Benchmark Common Skill
This skill provides comprehensive benchmarking standards for performance comparison. Designed to compare multiple implementations in a single benchmark file.
When to Use
- •Compare different implementations (e.g., RingBuffer vs LinkedListBuffer)
- •Measure performance of Common packages
- •Validate optimization effectiveness
- •Find performance bottlenecks
Quality Standards
| Metric | Requirement |
|---|---|
| Warm-up | Reset state between iterations |
| Fair Comparison | Same data sizes, same conditions |
| Multiple Sizes | Test small, medium, large data |
| Memory Reporting | Use b.ReportAllocs() |
| Clear Naming | BenchmarkOperation_Implementation_Size |
Workflow (Strict 3-Step Process)
Step 1: Benchmark Design
Identify:
- •Implementations to compare: List all types/approaches
- •Operations to benchmark: Core operations (Read, Write, etc.)
- •Data sizes: Small (64B), Medium (1KB), Large (1MB)
- •Setup requirements: Pre-allocation, warm-up needs
Output Format:
markdown
## Benchmark Design: [comparison name] ### Implementations - [Implementation 1]: Description - [Implementation 2]: Description ### Operations | Operation | Description | Why benchmark? | |-----------|-------------|----------------| | Write | Append data | Core operation | | Read | Consume data | Core operation | ### Data Sizes - Small: 64 bytes (cache-friendly) - Medium: 1KB (typical payload) - Large: 1MB (stress test)
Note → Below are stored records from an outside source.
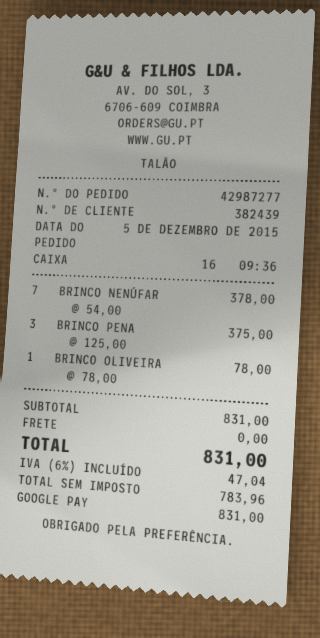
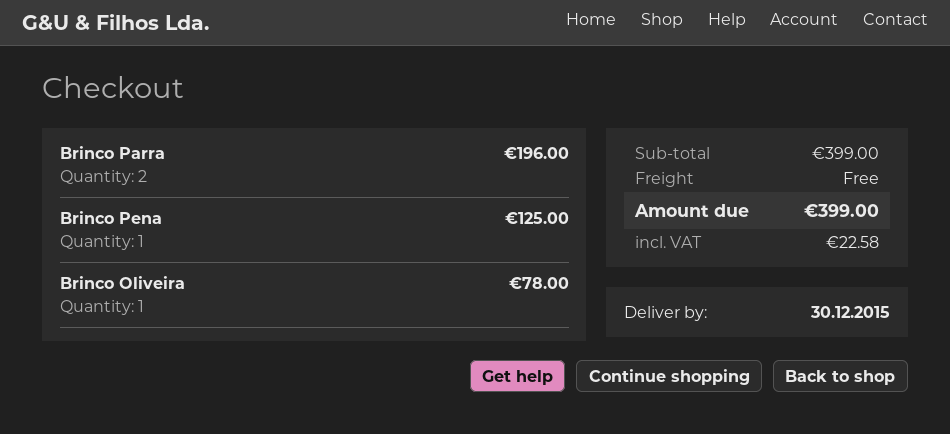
BRINCO NENÚFAR: 7 for 378.00 -> none
BRINCO PENA: 3 for 375.00 -> 1 for 125.00
Brinco Parra: none -> 2 for 196.00
subtotal: 831.00 -> 399.00
tax: 47.04 -> 22.58
total: 831.00 -> 399.00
STOP and wait for user approval.
Step 2: Benchmark Case Design
Create benchmark matrix:
| Benchmark ID | Operation | Implementation | Size | Setup |
|---|---|---|---|---|
| B1.1 | Write | RingBuffer | 64B | New(1024) |
| B1.2 | Write | LinkedListBuffer | 64B | New() |
| B2.1 | Write | RingBuffer | 1KB | New(4096) |
| B2.2 | Write | LinkedListBuffer | 1KB | New() |
Considerations:
- •Same data for all implementations
- •Pre-allocate to avoid setup cost in measurement
- •Reset between iterations
- •Report memory allocations
STOP and wait for user approval.
Step 3: Benchmark Code Implementation
Follow these Go benchmarking standards:
File Structure
code
benchmark_comparison_test.go
├── // Data generators
│ var smallData = make([]byte, 64)
│ var mediumData = make([]byte, 1024)
│ var largeData = make([]byte, 1<<20)
│
├── // Comparison benchmarks (grouped by operation)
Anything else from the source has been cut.